--- DATA TO USE Enclosed Below ---

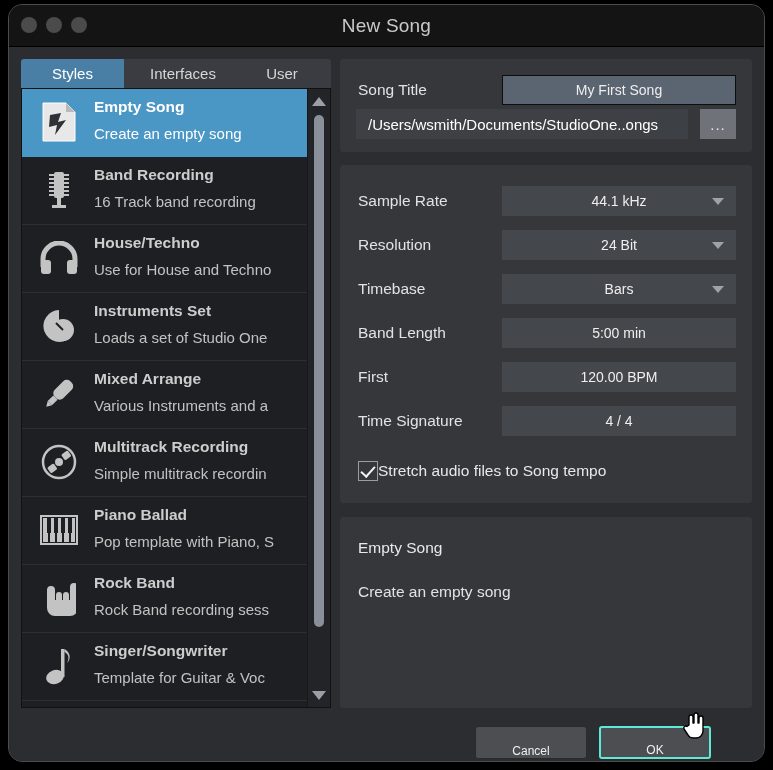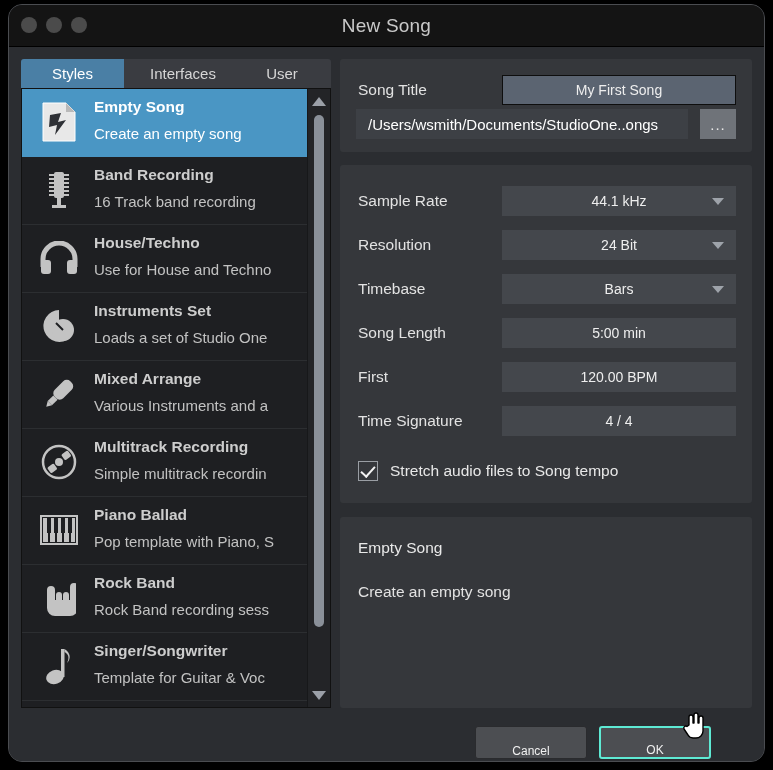--- a/index.html
+++ b/index.html
@@ -323,21 +323,21 @@
     top: 1px;
     width: 6px;
     height: 12px;
     border: solid #f2f2f2;
     border-width: 0 2.5px 2.5px 0;
     transform: rotate(42deg);
   }
   .check-label {
     color: #e8e8e8;
     font-size: 15.5px;
-    margin-left: 12px;
+    margin-left: 0;
     white-space: nowrap;
   }
 
   .panel-desc {
     position: absolute;
     left: 0; right: 0;
     top: 458px;
     bottom: 0;
     padding: 22px 18px;
     box-sizing: border-box;
@@ -610,21 +610,21 @@
 
           <div class="field-row">
             <div class="field-label">Timebase</div>
             <div class="value-box">
               <span>Bars</span>
               <span class="caret"></span>
             </div>
           </div>
 
           <div class="field-row">
-            <div class="field-label">Song Length</div>
+            <div class="field-label">Band Length</div>
             <div class="value-box">
               <span>5:00 min</span>
             </div>
           </div>
 
           <div class="field-row">
             <div class="field-label">First</div>
             <div class="value-box">
               <span>120.00 BPM</span>
             </div>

--- End of Enclosed DATA TO USE ---

- [DIRECTIONS FOR THIS TASK]
Set out every record exactly, images excluded.

- [RESPONSE]
--- a/index.html
+++ b/index.html
@@ -323,21 +323,21 @@
     top: 1px;
     width: 6px;
     height: 12px;
     border: solid #f2f2f2;
     border-width: 0 2.5px 2.5px 0;
     transform: rotate(42deg);
   }
   .check-label {
     color: #e8e8e8;
     font-size: 15.5px;
-    margin-left: 12px;
+    margin-left: 0;
     white-space: nowrap;
   }
 
   .panel-desc {
     position: absolute;
     left: 0; right: 0;
     top: 458px;
     bottom: 0;
     padding: 22px 18px;
     box-sizing: border-box;
@@ -610,21 +610,21 @@
 
           <div class="field-row">
             <div class="field-label">Timebase</div>
             <div class="value-box">
               <span>Bars</span>
               <span class="caret"></span>
             </div>
           </div>
 
           <div class="field-row">
-            <div class="field-label">Song Length</div>
+            <div class="field-label">Band Length</div>
             <div class="value-box">
               <span>5:00 min</span>
             </div>
           </div>
 
           <div class="field-row">
             <div class="field-label">First</div>
             <div class="value-box">
               <span>120.00 BPM</span>
             </div>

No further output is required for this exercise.